== Task item ==
Your copy begins at the line with "pct25 | Dec: 0.248 -> 0.228" and runs through the end of the data below. Set down only those lines exactly, without pictures.

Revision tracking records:
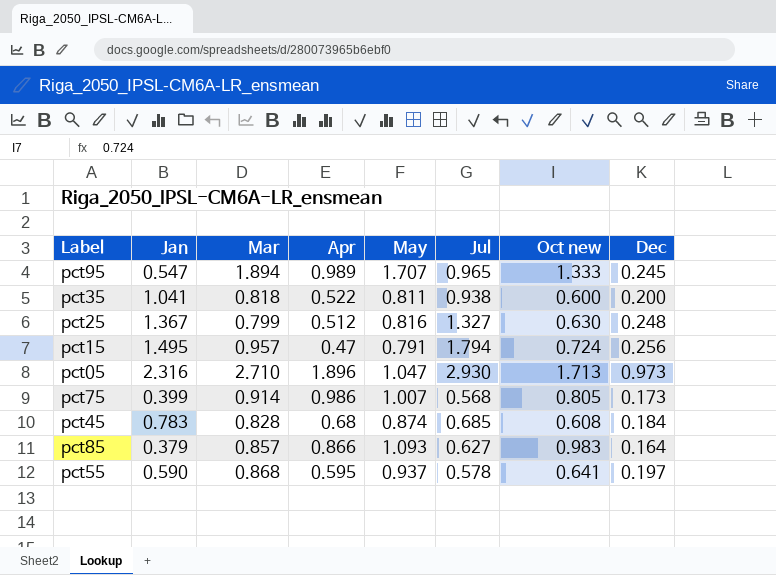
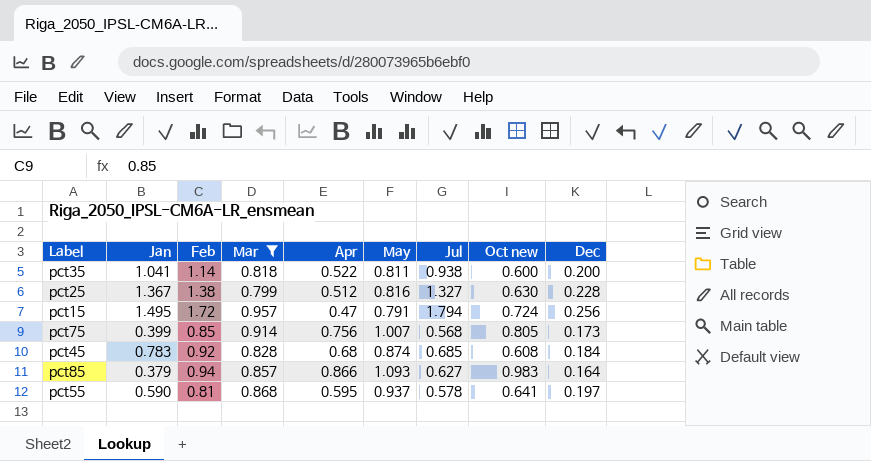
filter: none -> Mar <= 0.957
column Feb | position: none -> 3
pct25 | Dec: 0.248 -> 0.228
pct75 | Apr: 0.986 -> 0.756

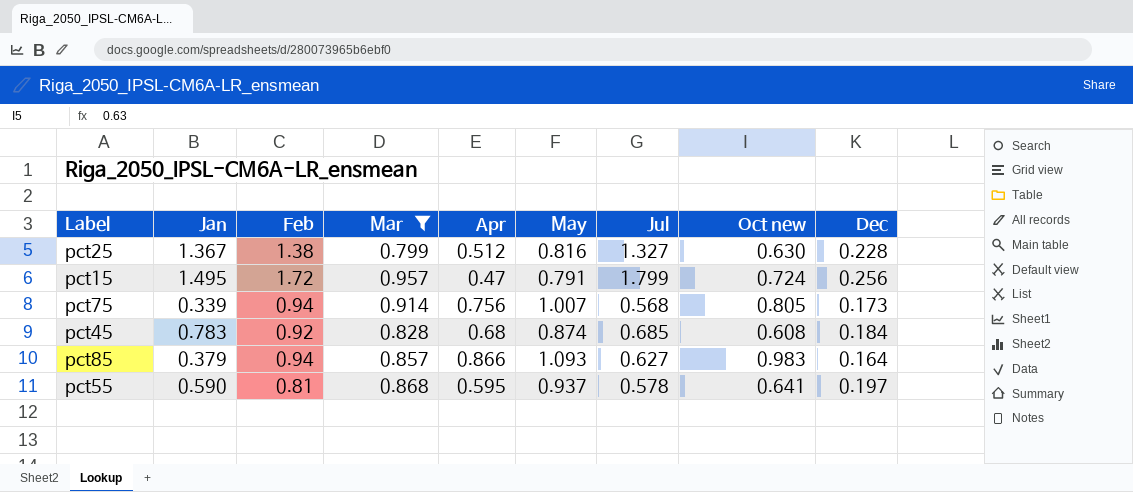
row pct35: 1.041 | 1.14 | 0.818 | 0.522 | 0.811 | 0.938 | 0.600 | 0.200 -> none
pct15 | Jul: 1.794 -> 1.799
pct75 | Jan: 0.399 -> 0.339
pct75 | Feb: 0.85 -> 0.94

== Your solution ==
pct25 | Dec: 0.248 -> 0.228
pct75 | Apr: 0.986 -> 0.756

row pct35: 1.041 | 1.14 | 0.818 | 0.522 | 0.811 | 0.938 | 0.600 | 0.200 -> none
pct15 | Jul: 1.794 -> 1.799
pct75 | Jan: 0.399 -> 0.339
pct75 | Feb: 0.85 -> 0.94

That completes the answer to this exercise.